**WHAT IS NEEDED:** If a line of the data below holds the string "stimulation", copy it.

**INFORMATION GIVEN:**

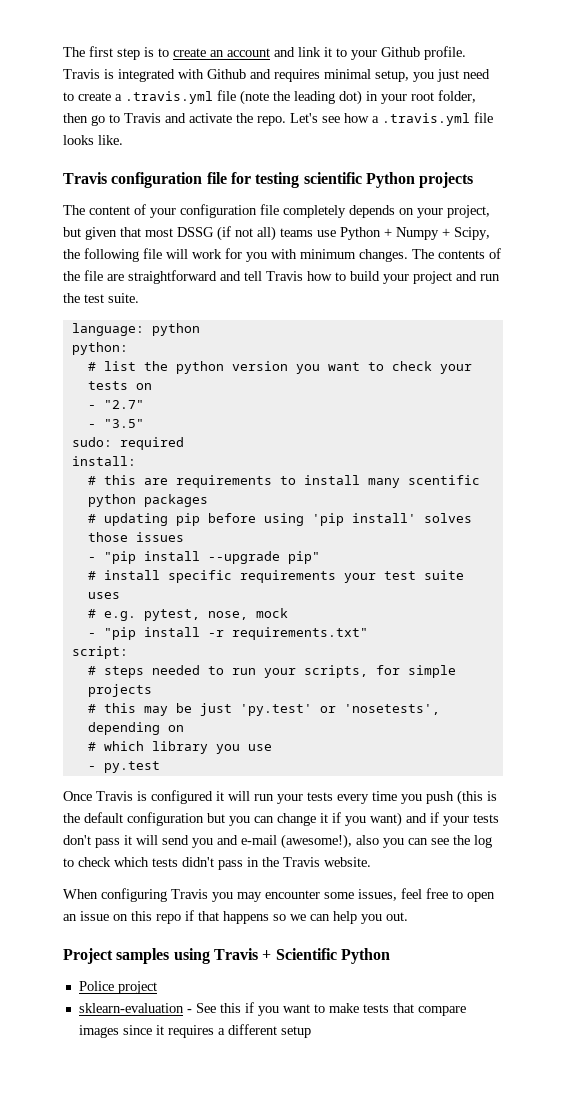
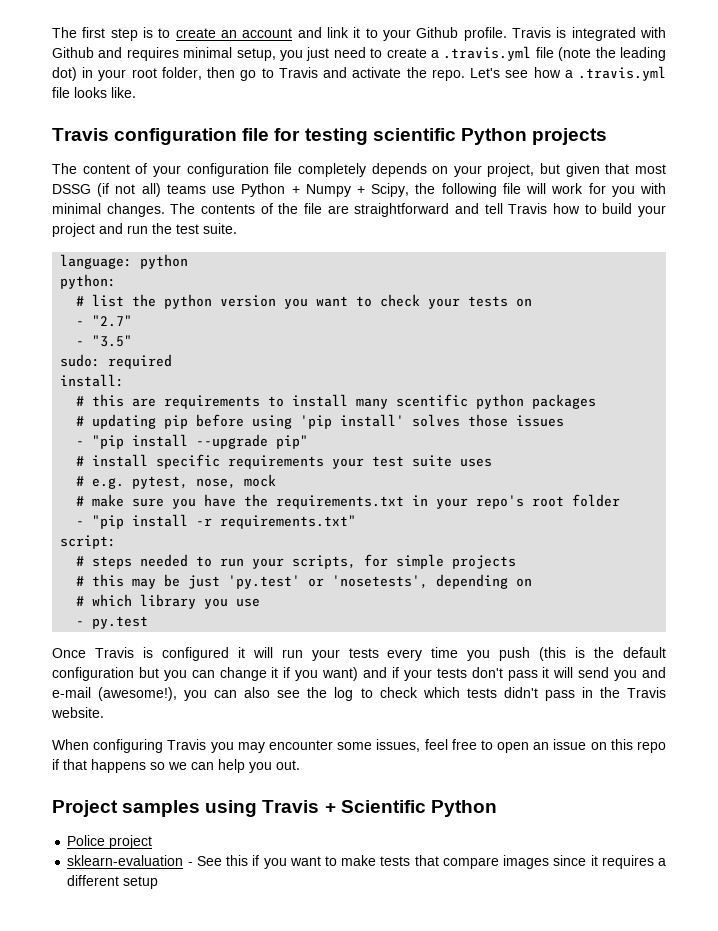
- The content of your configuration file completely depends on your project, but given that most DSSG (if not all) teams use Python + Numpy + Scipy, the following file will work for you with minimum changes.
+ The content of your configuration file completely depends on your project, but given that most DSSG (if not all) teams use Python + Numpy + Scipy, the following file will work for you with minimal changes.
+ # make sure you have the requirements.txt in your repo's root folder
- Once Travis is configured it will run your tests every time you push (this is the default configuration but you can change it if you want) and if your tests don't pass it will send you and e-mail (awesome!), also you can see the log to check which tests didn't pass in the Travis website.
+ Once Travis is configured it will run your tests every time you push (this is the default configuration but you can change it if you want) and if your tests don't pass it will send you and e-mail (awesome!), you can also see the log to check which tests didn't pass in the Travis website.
==
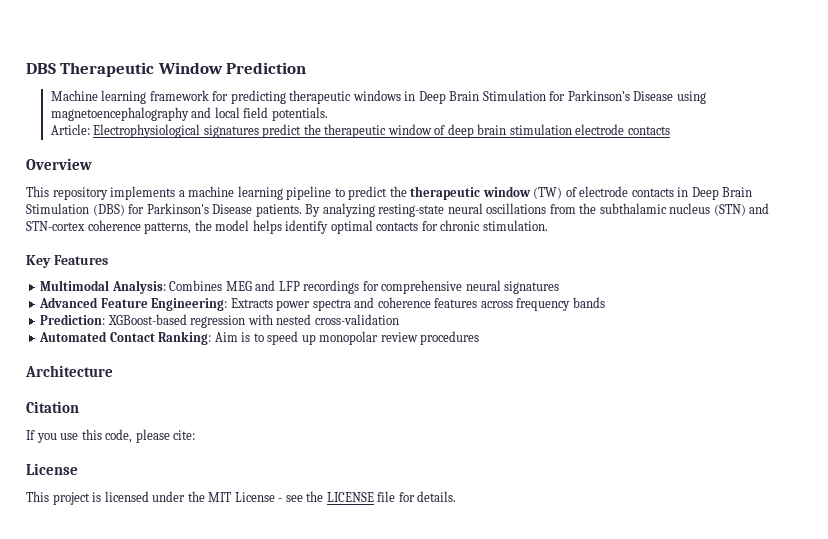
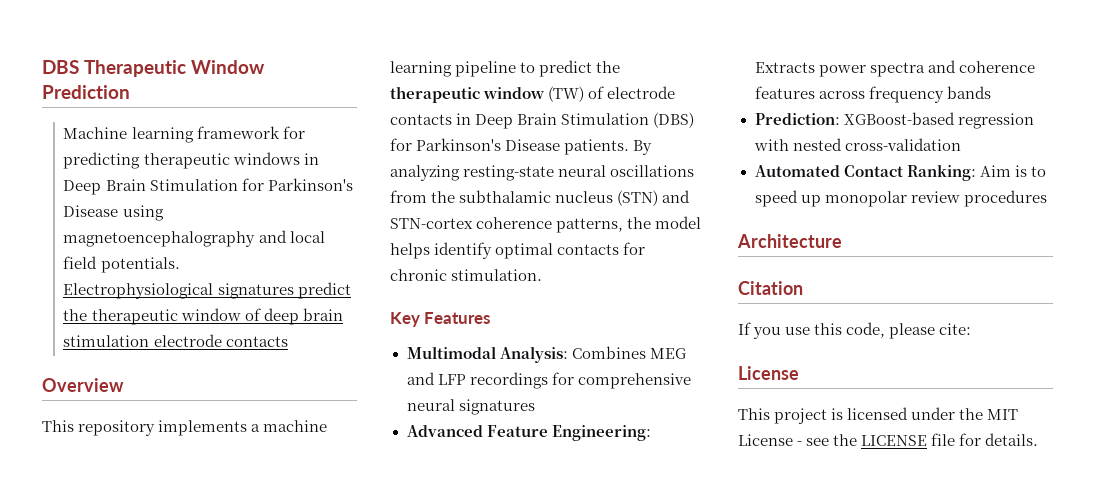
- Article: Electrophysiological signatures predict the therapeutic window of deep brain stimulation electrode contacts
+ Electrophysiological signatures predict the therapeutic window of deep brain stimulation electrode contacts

**RESPONSE AREA:**
- Article: Electrophysiological signatures predict the therapeutic window of deep brain stimulation electrode contacts
+ Electrophysiological signatures predict the therapeutic window of deep brain stimulation electrode contacts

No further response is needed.